At first, however, let us decision to the Moscow Stock Exchange. In May, the volume of trading in major currencies was over 6.1 trillion rubles($75 billion). Investor activity in the yuan continues to increase, where the volume of turnover increased by 17%, to 2.49 trillion rubles (30 billion USD) and the share first exceeded 40%. That's 17% more than in April. .

Note, however, that the full volume of yuan trading is inactive lower than the volume of U.S. dollar trading, which in May besides saw an increase, albeit modest, reaching a turnover of 2.55 trillion rubles($31 billion), or 2.4% more than in April. The US currency occupies over 41.5% of the market.
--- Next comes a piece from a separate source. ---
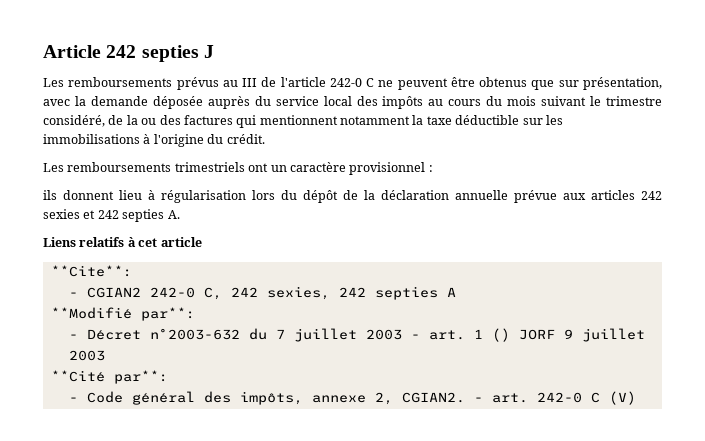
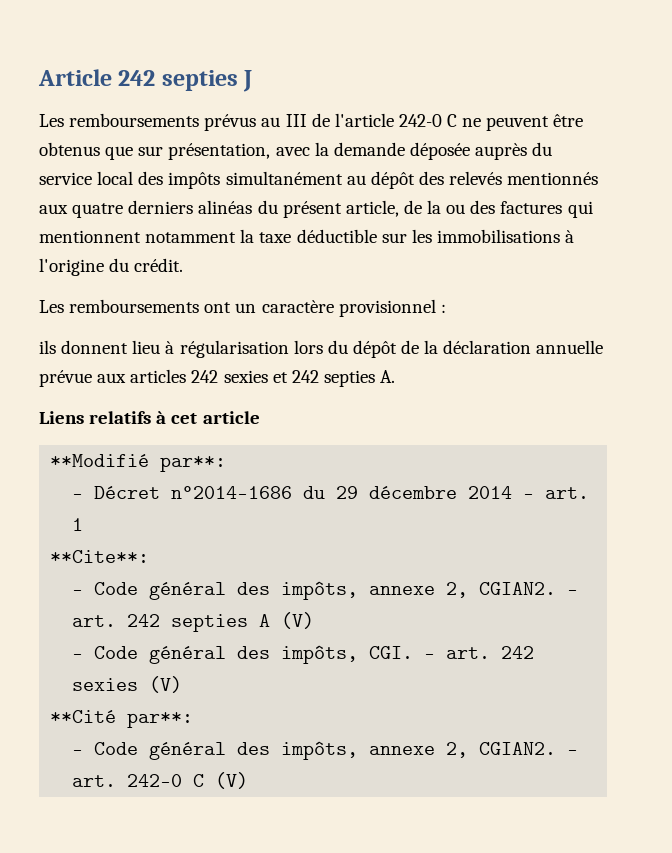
[428,96,662,106] [43,115,105,127] au cours du mois suivant le trimestre considéré, -> [225,171,599,189] [39,200,399,218] simultanément au dépôt des relevés mentionnés aux quatre derniers alinéas du présent article,
[174,162,245,172] trimestriels -> (200, 306) none
[50,265,132,277] [68,286,456,300] [50,307,195,321] [68,328,645,342] [68,350,105,361] **Cite**: // - CGIAN2 242-0 C, 242 sexies, 242 septies A // **Modifié par**: // - Décret n°2003-632 du 7 juillet 2003 - art. 1 () JORF 9 juillet 2003 -> [50,454,227,472] [72,486,590,499] [72,518,84,531] [50,550,150,563] [72,581,579,600] [72,612,315,632] [72,645,535,664] [72,676,183,693] **Modifié par**: // - Décret n°2014-1686 du 29 décembre 2014 - art. 1 // **Cite**: // - Code général des impôts, annexe 2, CGIAN2. - art. 242 septies A (V) // - Code général des impôts, CGI. - art. 242 sexies (V)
The share of euro trade in 1 period fell by almost 15%, to 1 trillion rubles (US$12 billion), which represents 16.7% of the volume of currency trading. A strong decline in euro turnover is linked to a drastic and expanding decline in trade with EU countries. China has taken the place of a key trading partner so far. However, this exchange is not beneficial for Russia. The Chinese currency is dependent on a popular Chinese bank and impervious to political influence.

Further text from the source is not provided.